**The problem**:
Using the records that appear below, write out exactly the lines from the one with "Before running multi-vehicle" through the one with "SITL container built", keeping both end lines.

**** Information shown ****

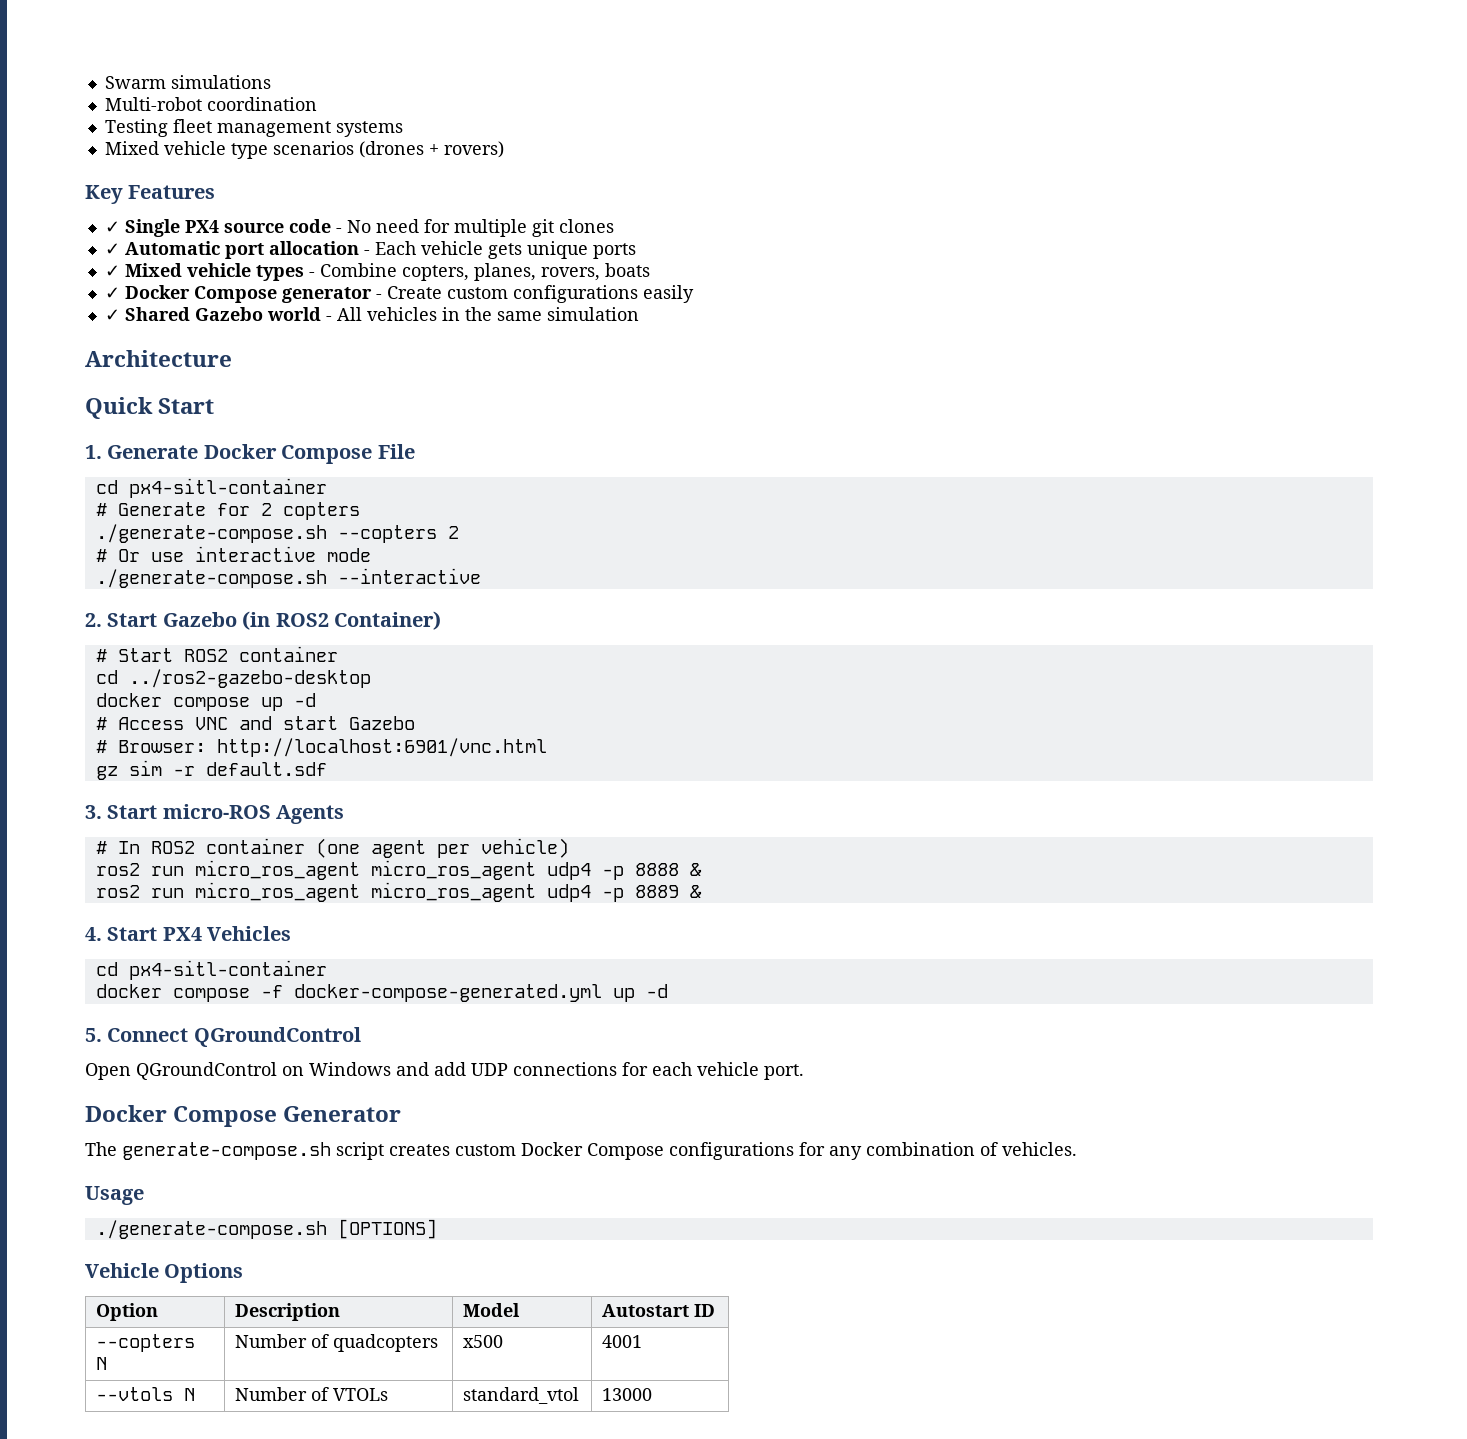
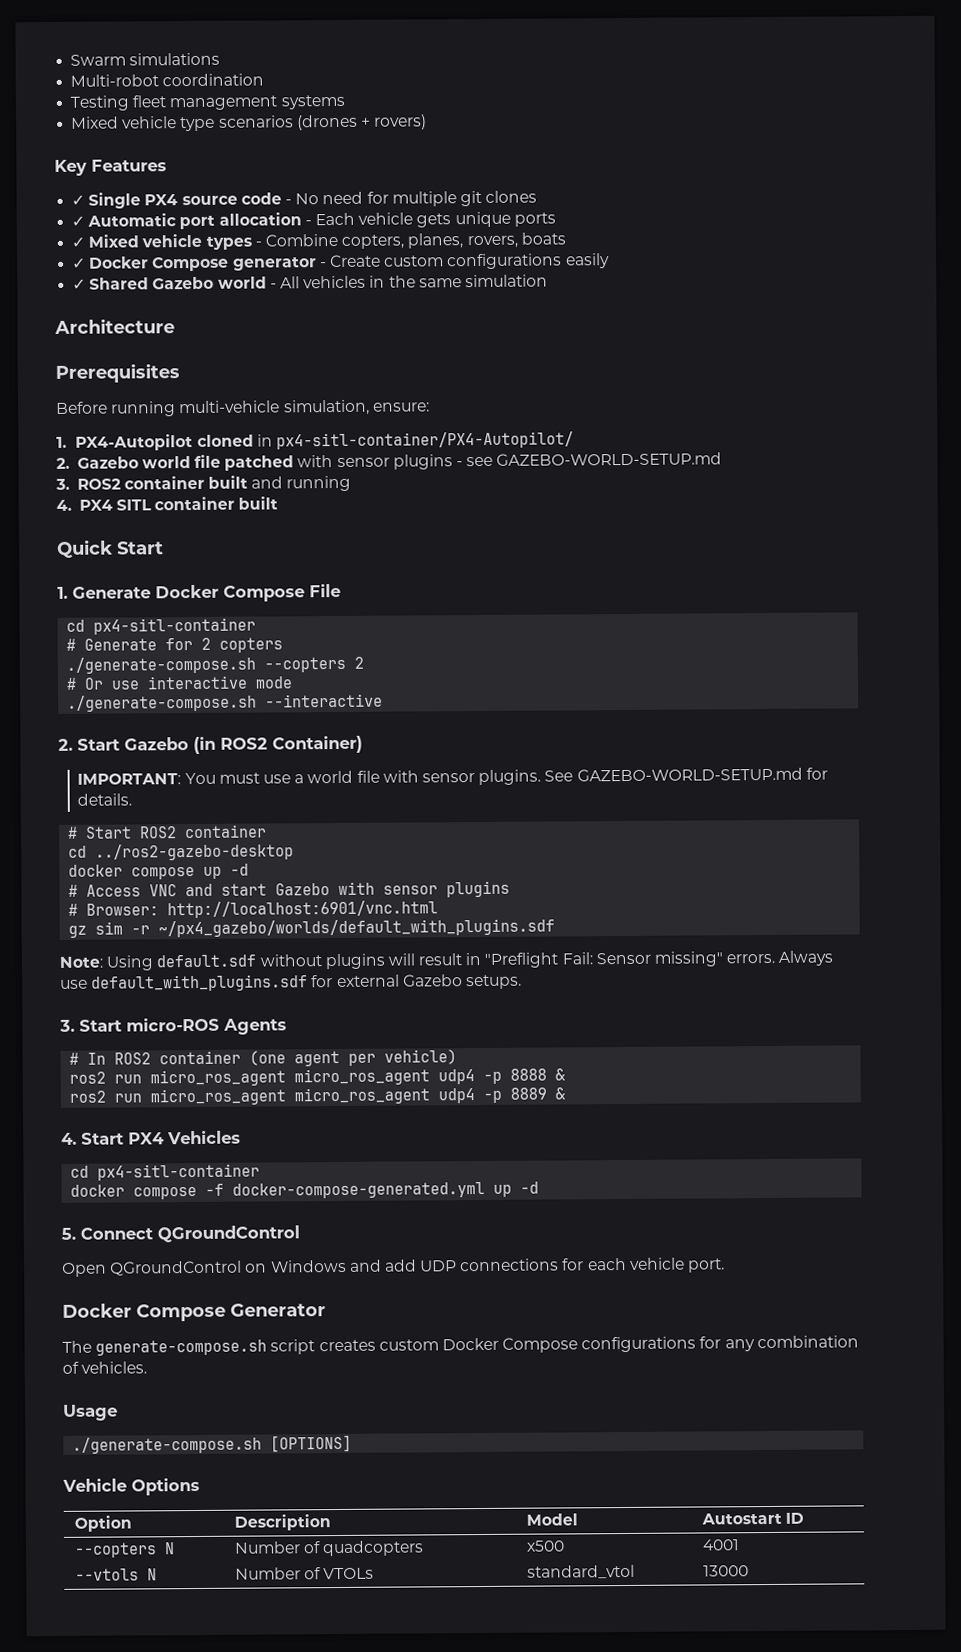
+ Prerequisites
+ Before running multi-vehicle simulation, ensure:
+ 1. PX4-Autopilot cloned in px4-sitl-container/PX4-Autopilot/
+ 2. Gazebo world file patched with sensor plugins - see GAZEBO-WORLD-SETUP.md
+ 3. ROS2 container built and running
+ 4. PX4 SITL container built
+ IMPORTANT: You must use a world file with sensor plugins. See GAZEBO-WORLD-SETUP.md for details.
- # Access VNC and start Gazebo
+ # Access VNC and start Gazebo with sensor plugins
- gz sim -r default.sdf
+ gz sim -r ~/px4_gazebo/worlds/default_with_plugins.sdf
+ Note: Using default.sdf without plugins will result in "Preflight Fail: Sensor missing" errors. Always use default_with_plugins.sdf for external Gazebo setups.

****

**Exercise result**:
+ Before running multi-vehicle simulation, ensure:
+ 1. PX4-Autopilot cloned in px4-sitl-container/PX4-Autopilot/
+ 2. Gazebo world file patched with sensor plugins - see GAZEBO-WORLD-SETUP.md
+ 3. ROS2 container built and running
+ 4. PX4 SITL container built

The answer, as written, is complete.